Greg Brockman Officially Takes Control of OpenAI’s Products in Latest Shake-Up

OpenAI co-founder Greg Brockman is now running product strategy, with plans to merge ChatGPT and Codex into a unified experience. This is at least the third executive restructuring in recent memory at a company that apparently treats org charts as living documents. Whether Brockman can bring coherence to the product vision or just becomes the next casualty of the shuffle is the real question here.

OpenAI and Malta Partner to Bring ChatGPT Plus to All Citizens

OpenAI has signed a deal with the government of Malta to give every citizen access to ChatGPT Plus along with AI training programs. It’s a genuinely interesting experiment in national AI adoption — a small EU member state as a real-world test bed for what happens when you hand everyone a frontier model. I’ll be watching closely to see if “AI skills for all” translates into measurable outcomes or just a very expensive press release.
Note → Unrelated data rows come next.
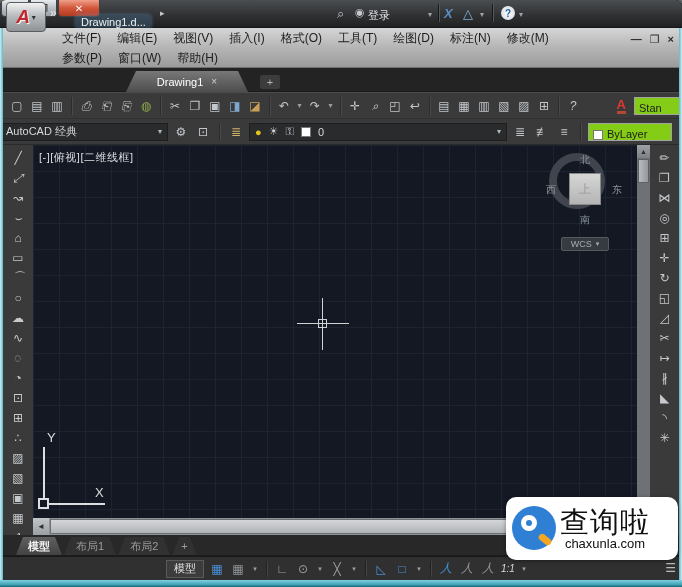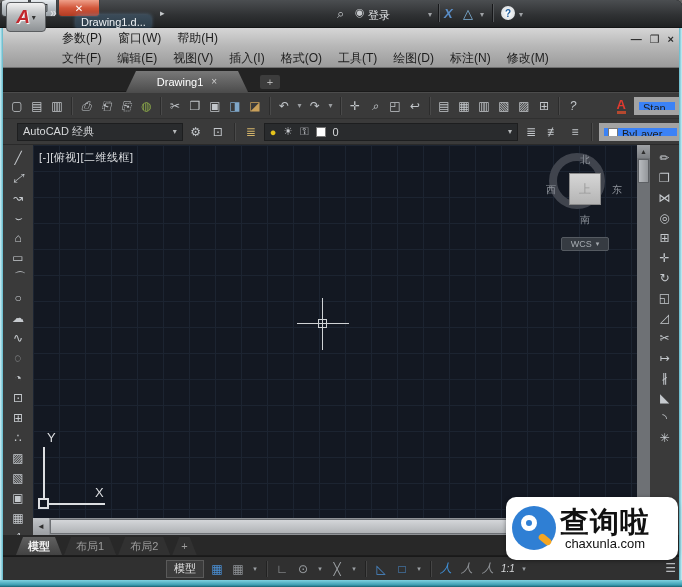"参数(P)" div.menurow { order: before "文件(F)" -> after "文件(F)" }
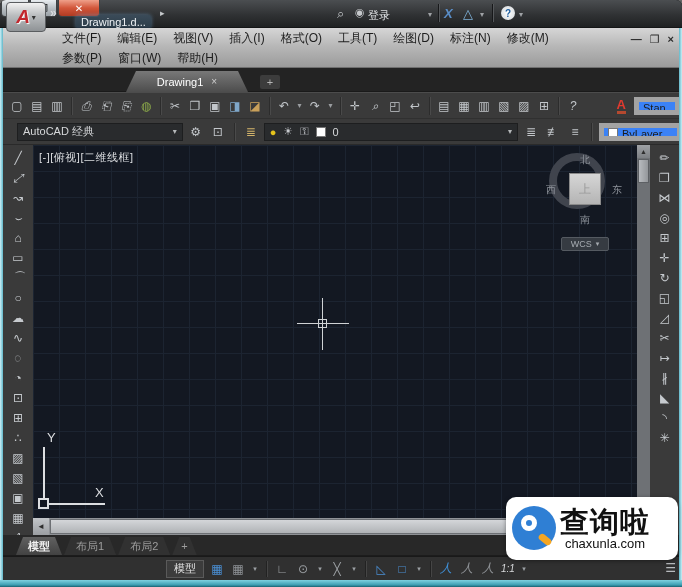"Stan" .combo-light { align-items: flex-start -> flex-end; background: #3b82f6 -> #84cc16; border: 5px solid #a3a3a3 -> 1px solid #a3a3a3 }
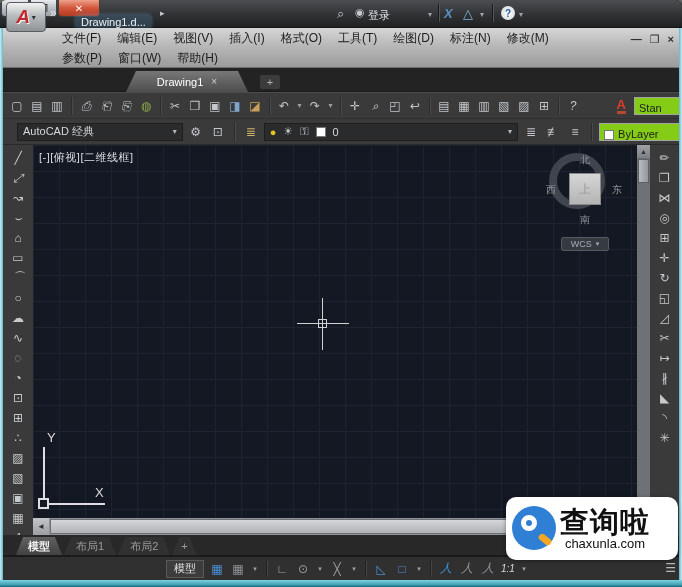"AutoCAD 经典" .t2 { padding-left: 17px -> 0 }
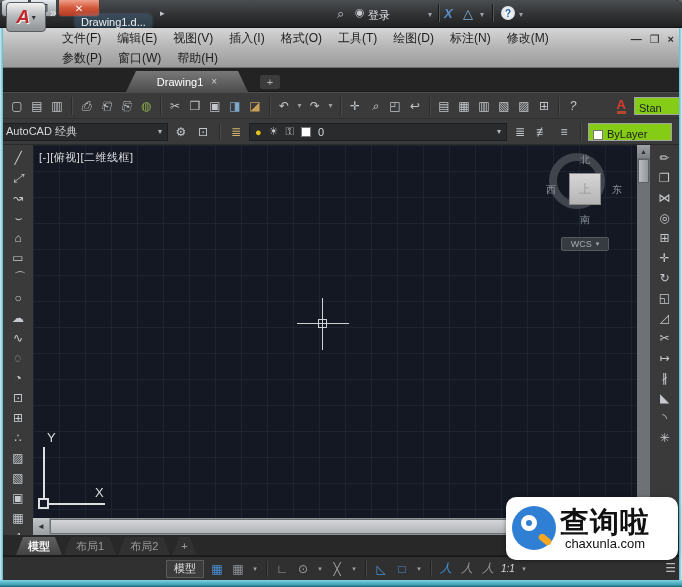"查询啦" .wm-title { font-weight: 700 -> 400 }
An Engineer’s Post Protesting Laptop Surveillance Is Going Viral Inside Meta

Meta employees in the US and UK are organizing against corporate software that tracks keystrokes and mouse activity, after an engineer’s internal post went viral. There’s a delicious irony in a company whose AI ambitions depend on massive data collection facing blowback from workers who don’t want to be the data. The CFO will probably call this “not a morale-driven restructure.”

Databricks Brings GPT-5.5 to Enterprise Agent Workflows

Databricks is integrating GPT-5.5 into enterprise agent workflows after the model topped the OfficeQA Pro benchmark — which, to be fair, sounds like a benchmark specifically designed to be topped. Still, GPT-5.5 making moves in the enterprise data and analytics space is real news; Databricks is where a lot of serious enterprise AI actually gets deployed, so this pairing matters more than the usual benchmark flex.

The Haves and Have Nots of the AI Gold Rush

TechCrunch takes a hard look at who’s actually winning in the AI boom — and the vibe check is not great, even from inside the industry. The gold rush metaphor is apt: the picks-and-shovels crowd is minting money, a handful of model labs are raising at stratospheric valuations, and everyone else is trying to figure out if their margins will survive contact with a commoditizing stack. This is the story that will matter most five years from now.

Mayo Clinic Is Using AI to Listen to Emergency Room Visits

Mayo Clinic’s “Ambient Listening” AI has been quietly transcribing and processing ER interactions for years — and apparently not all patients are aware their conversations with nurses are being recorded. The technology has real clinical upside (reducing documentation burden on overworked staff), but deploying it without crystal-clear informed consent in a hospital setting is exactly the kind of slow-burn trust problem that ends with congressional hearings.

Railway Secures $100 Million to Challenge AWS with AI-Native Cloud Infrastructure

Railway — two million developers, zero marketing spend — just closed a $100M Series B to build cloud infrastructure designed from the ground up for AI workloads. The pitch is that legacy cloud giants built their platforms before LLMs existed, and the seams are showing. It’s a crowded bet, but the no-marketing, developer-led growth story at that scale is legitimately impressive and suggests they’re onto something real.

Anthropic Wants Claude to Play With Money, Unleashes Finance Agents

Anthropic is rolling out finance-focused agents for Claude, letting the model take actions — not just answer questions — in financial contexts. Coming right after OpenAI’s personal finance ChatGPT integration, it’s clear that your bank account is the new frontier for agentic AI. I remain enthusiastic about the upside and appropriately nervous about the first time one of these agents confidently executes the wrong trade.

Bottom Line

The AI industry is simultaneously handing citizens chatbots, tracking workers’ mouse movements, and asking your bank to trust an agent — and somehow all of that is just a normal Sunday in 2026.